-------- Records to use
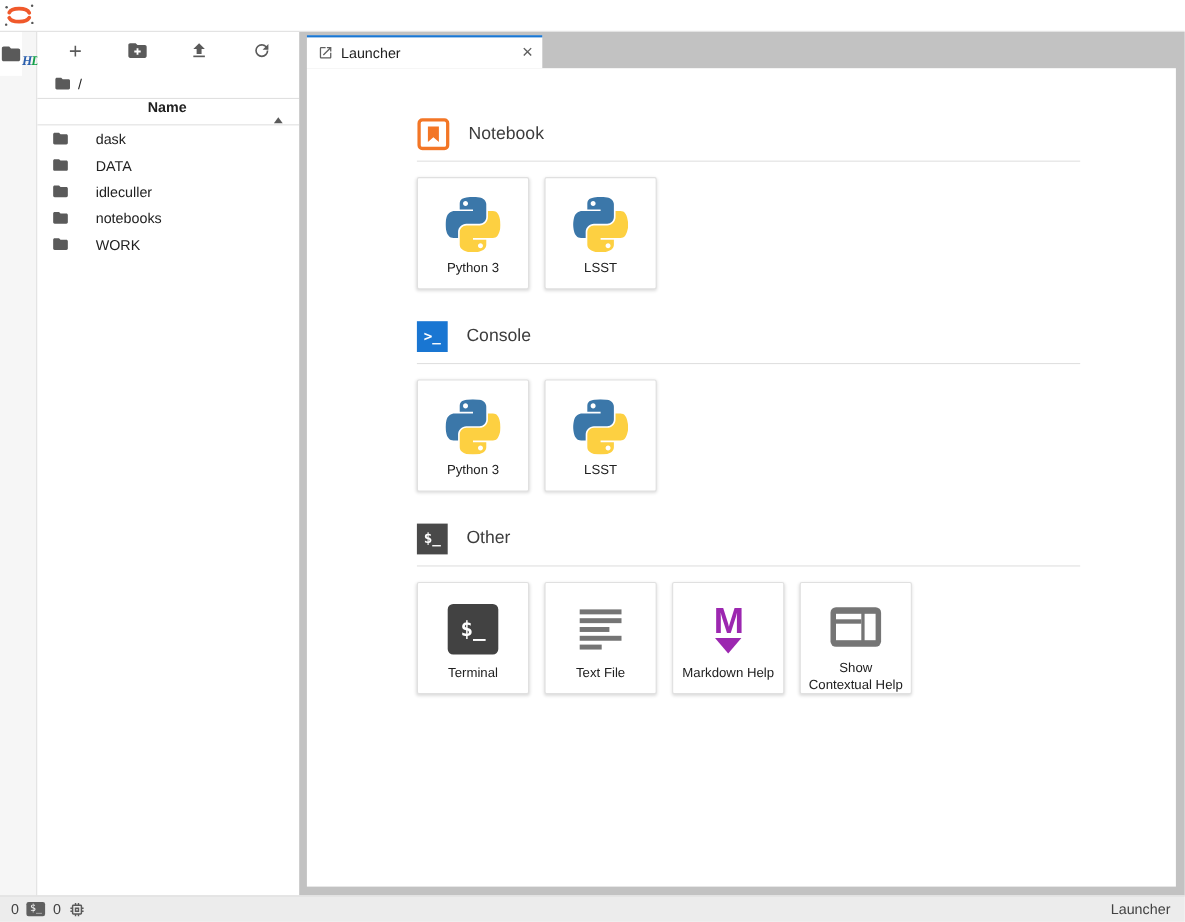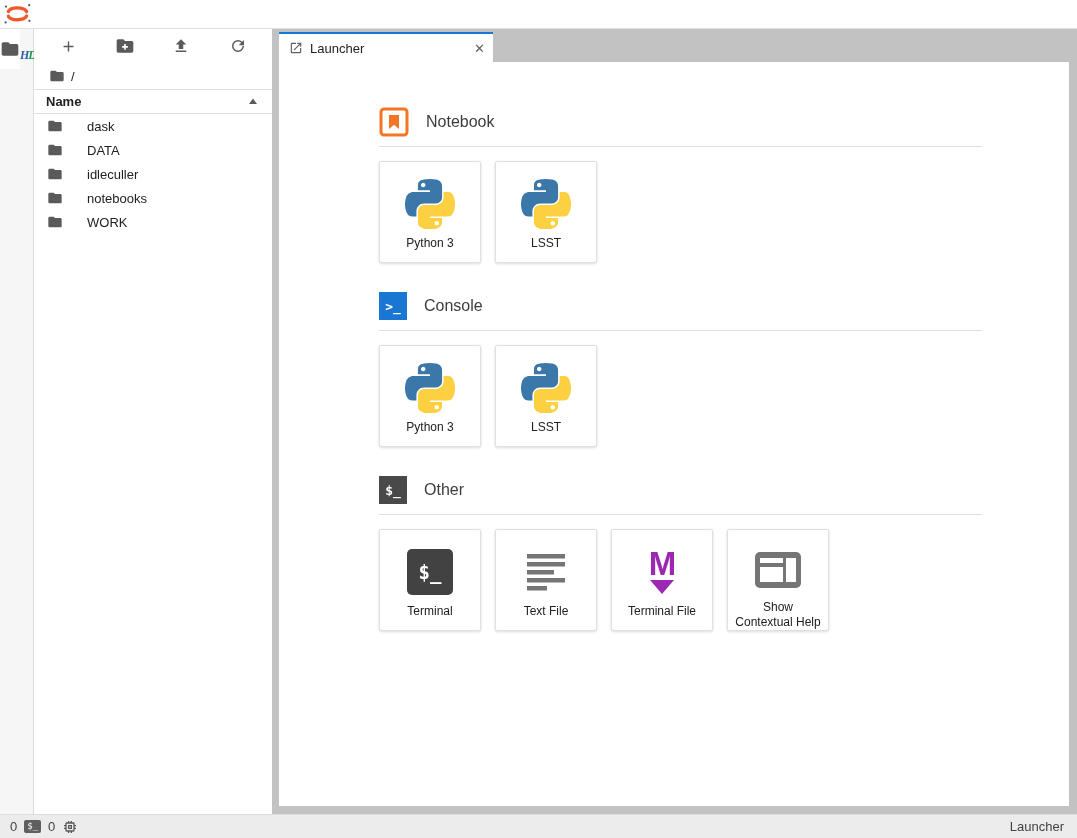"Name" .fb-header { flex-direction: none -> column }
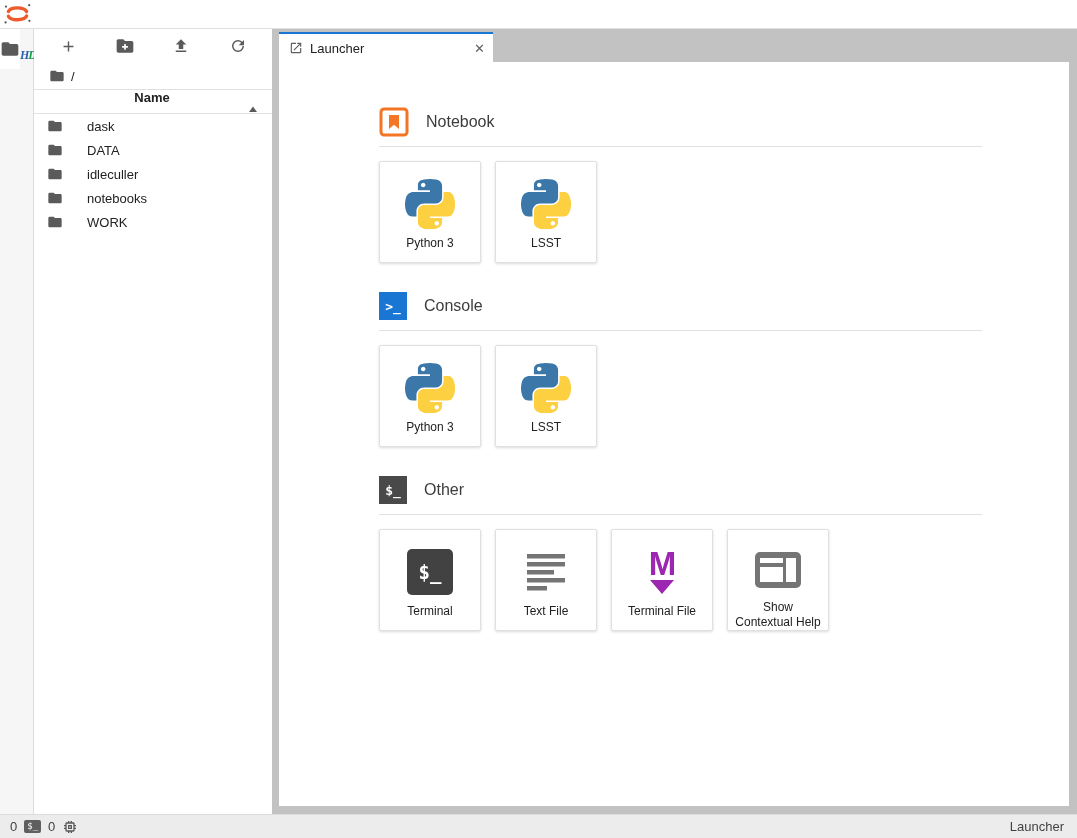"Terminal File" div.card-label { text: Terminal File -> Markdown Help }
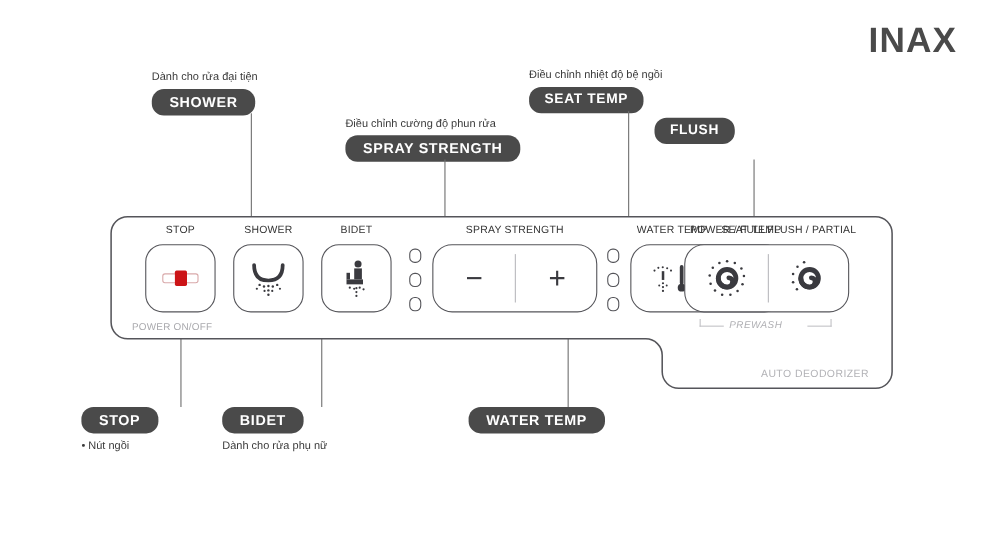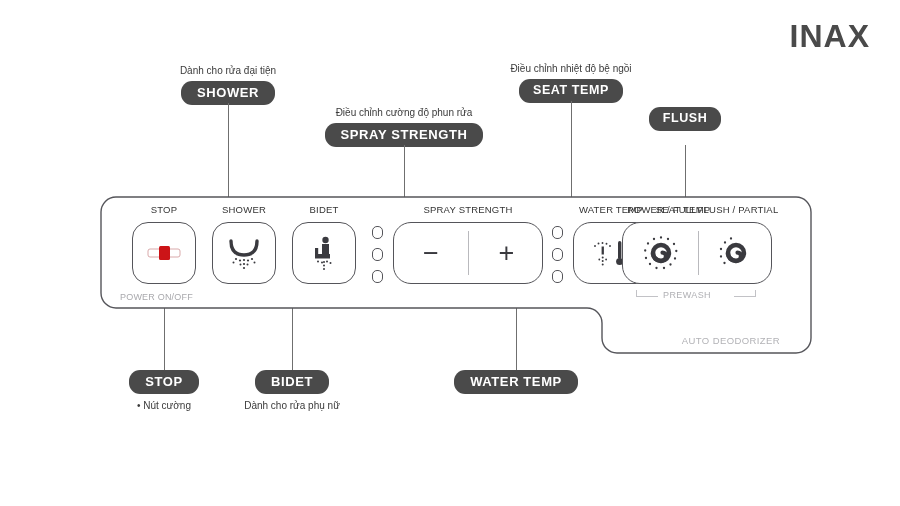"Dành cho rửa đại tiện" .callout { text-align: center -> none }
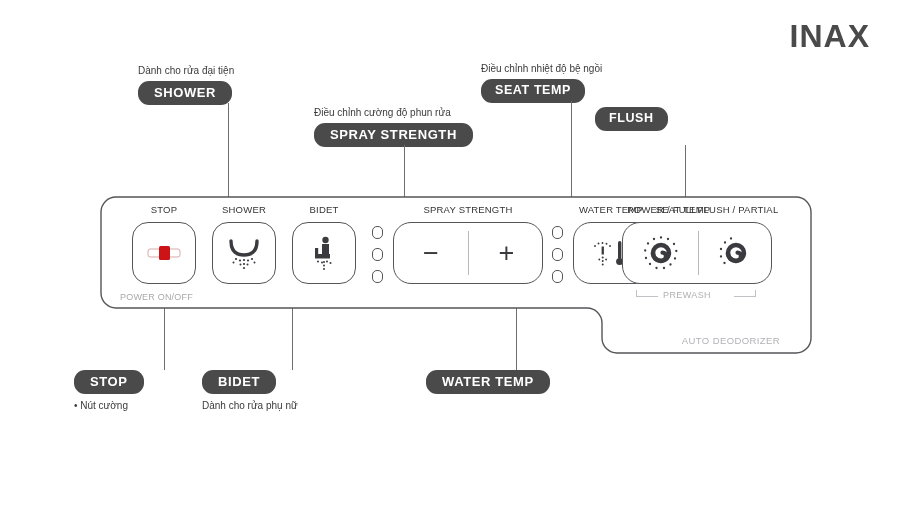"PREWASH" .prewash { font-style: none -> italic }
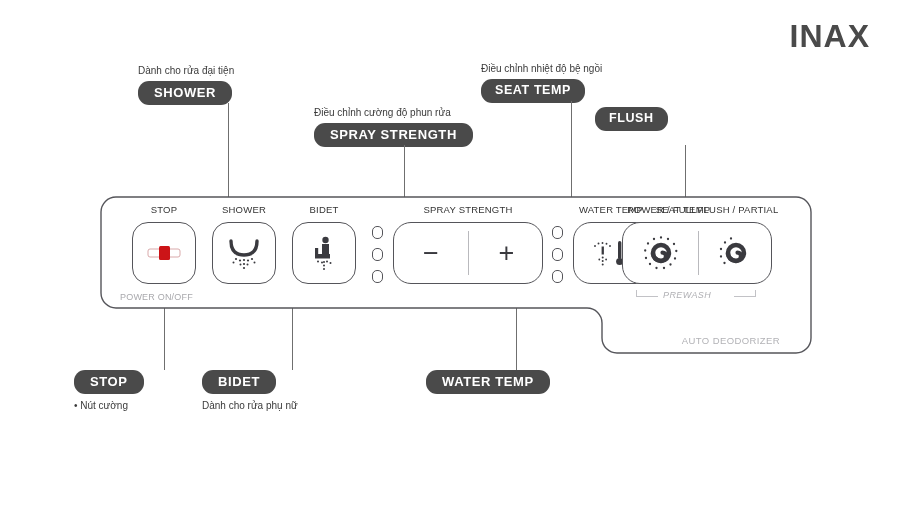"AUTO DEODORIZER" .deodor { right: 32px -> 22px }
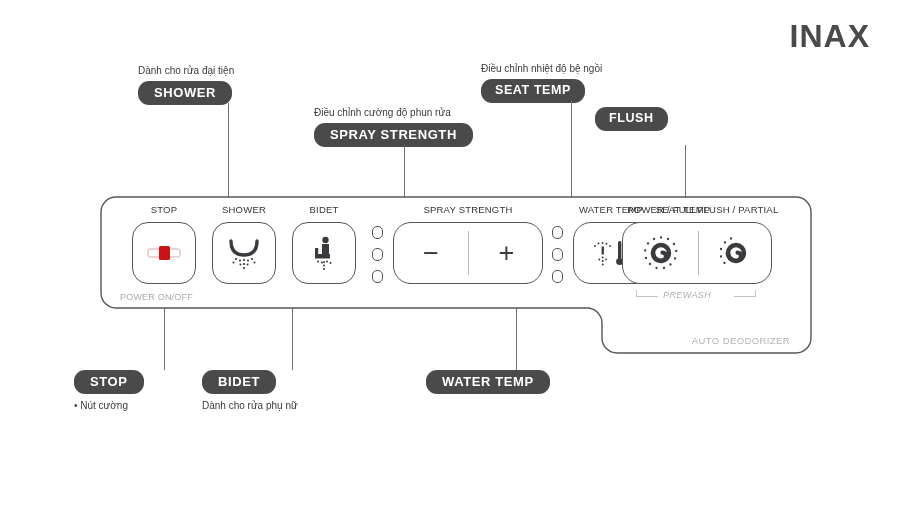"• Nút cường" div.sub { text: cường -> ngồi }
----------------
▶ [Requirement]: Copy out only the lines beginning at the line with "right: 32px ->" and ending at the last line of the entries. Keep them exact; drop pictures.

▶ [Task response]:
"AUTO DEODORIZER" .deodor { right: 32px -> 22px }
"• Nút cường" div.sub { text: cường -> ngồi }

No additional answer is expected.